After completing the “contracting of its own” and “impact assessment ”, domestic personal information processors should file with the provincial Cyberspace Administration within 10 working days from the effective date of the standard contract. Generally speaking, the filing only involves the “standard contract” and assessment reports of “impact assessment”.
If the personal information processor has carried out personal information export activities before the “Standard Contract Measures” takes effect, it should complete the rectification and complete the above-mentioned compliance actions by the end of November 2023.

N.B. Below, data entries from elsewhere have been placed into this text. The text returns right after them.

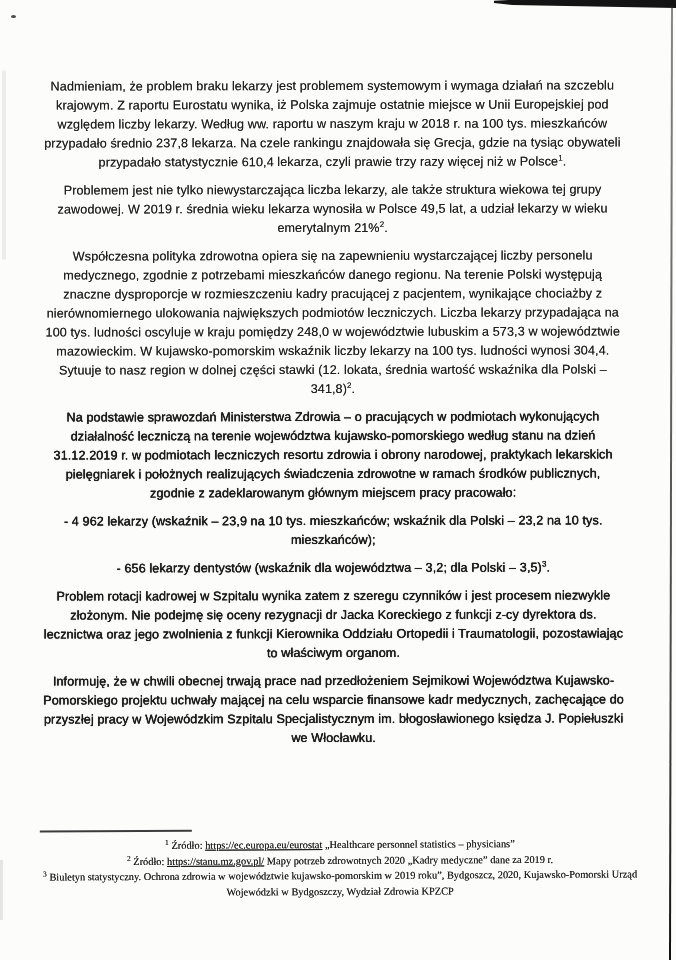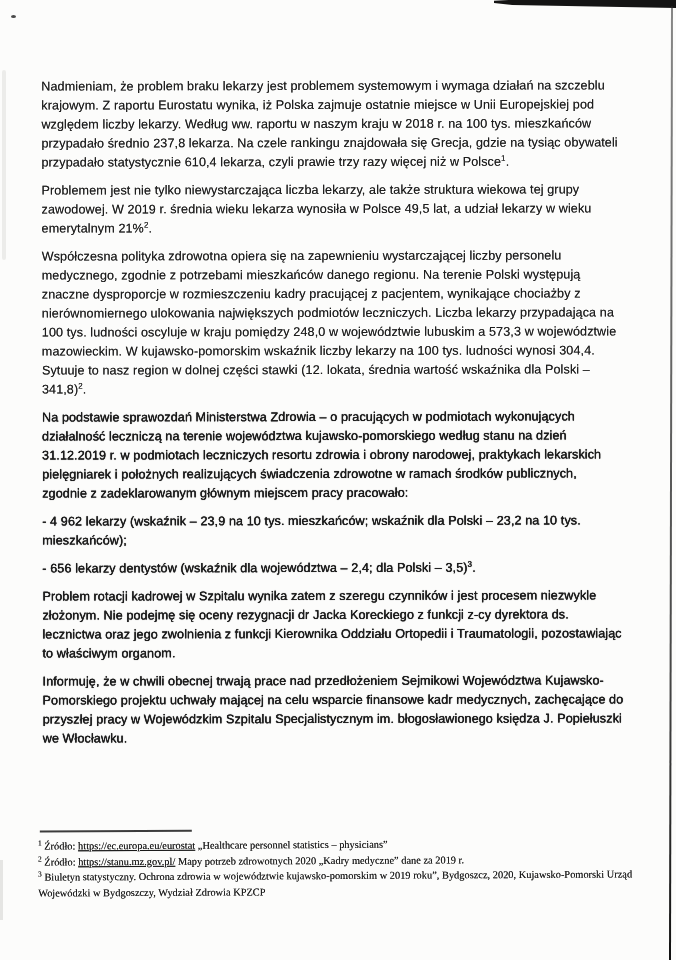"Nadmieniam, że problem braku lekarzy" .page { text-align: none -> center }
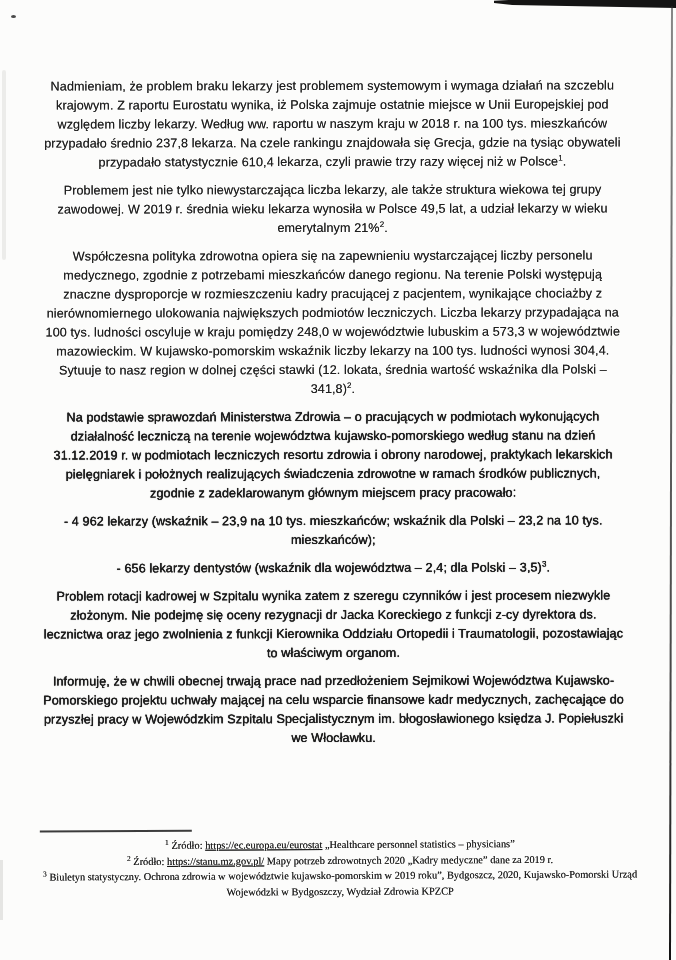"- 656 lekarzy dentystów (wskaźnik" span { text: 2,4 -> 3,2 }
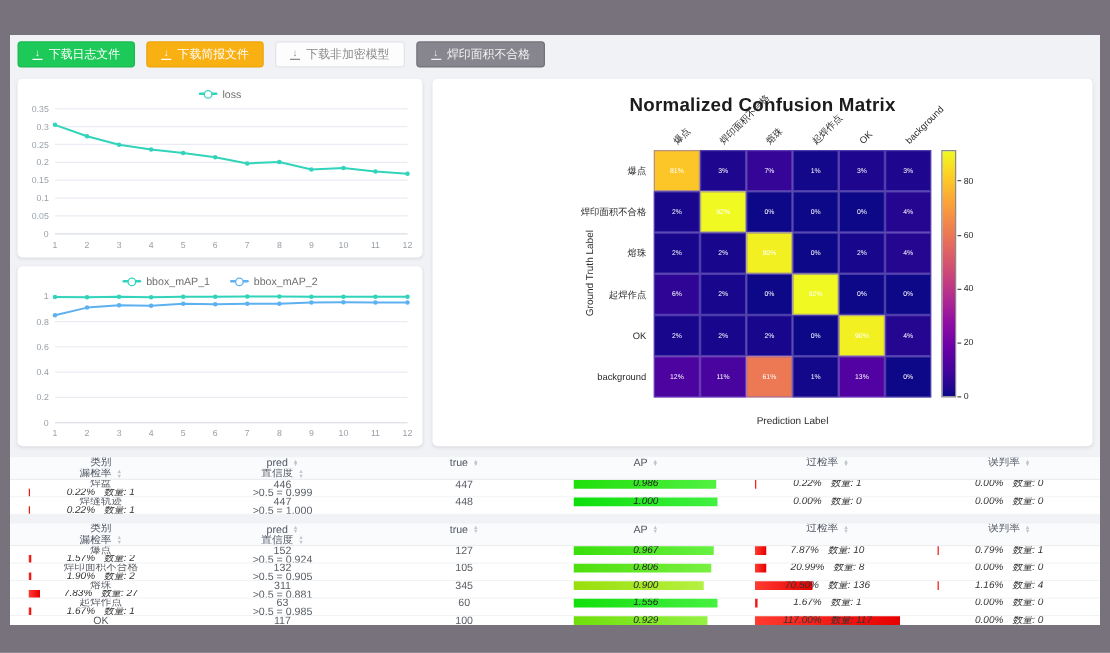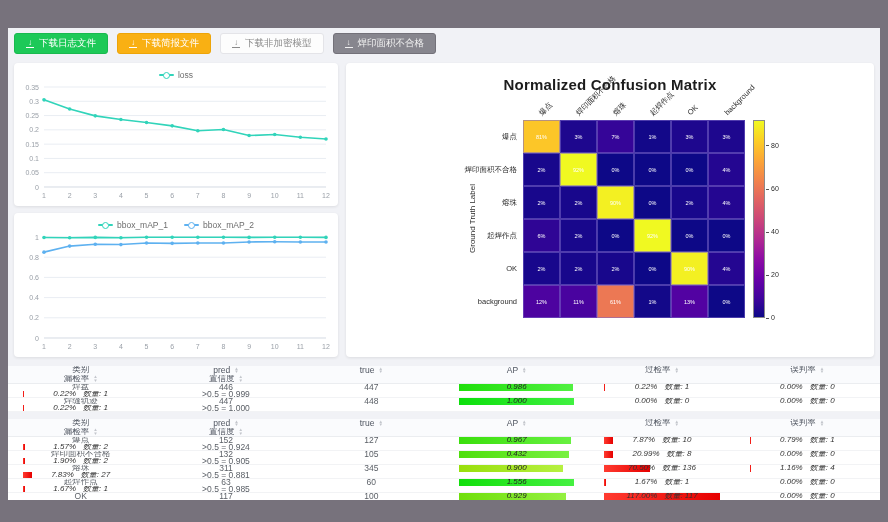"Prediction Label" div.cm-xlabel { html: none -> <div>Prediction Label</div> }
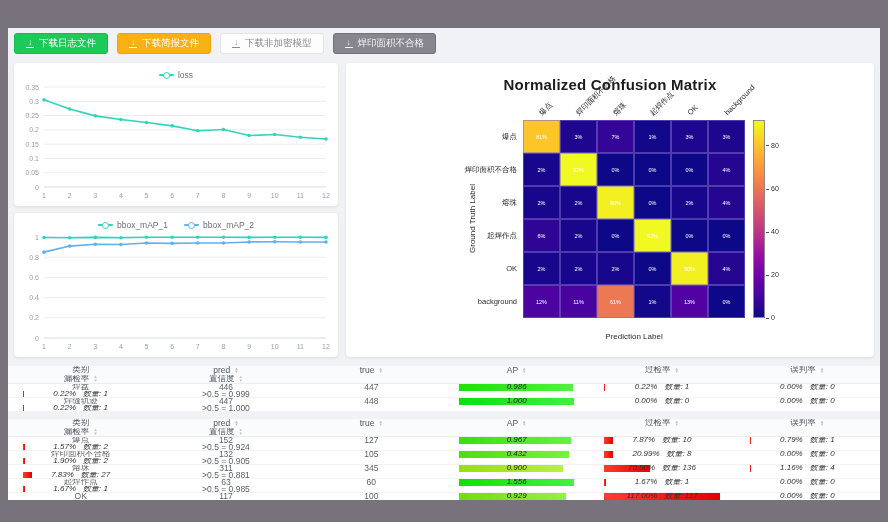"0.432" div.bar-text { text: 0.432 -> 0.806 }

3. Obligations after Filing
Different from the two-year-valid data export security assessment results under the “Security Assessment Measures for Outbound Data Transfers”, there is no validity period limit for the “standard contract” filing. However, personal information processors should re-conduct the “impact assessment”, supplement or re-sign the “standard contract” and complete a new filing procedure under the following circumstances: (1) changes in the purpose, scope, category, sensitivity, method, and storage location of personal information provided overseas, or changes in the purpose and method of processing personal information by overseas recipients, or extension of the overseas storage period of personal information, (2) changes in personal information protection policies and regulations in the country or region where the overseas recipient is located may affect the rights and interests of personal information, or (3) other circumstances that may affect the rights and interests of personal information.
In addition, if the quantity of personal information exported by a personal information processor within any period of time reaches the threshold specified in the “Security Assessment Measures for Outbound Data Transfers”, the personal information processor should complete the security assessment of personal information export in accordance with the relevant procedures.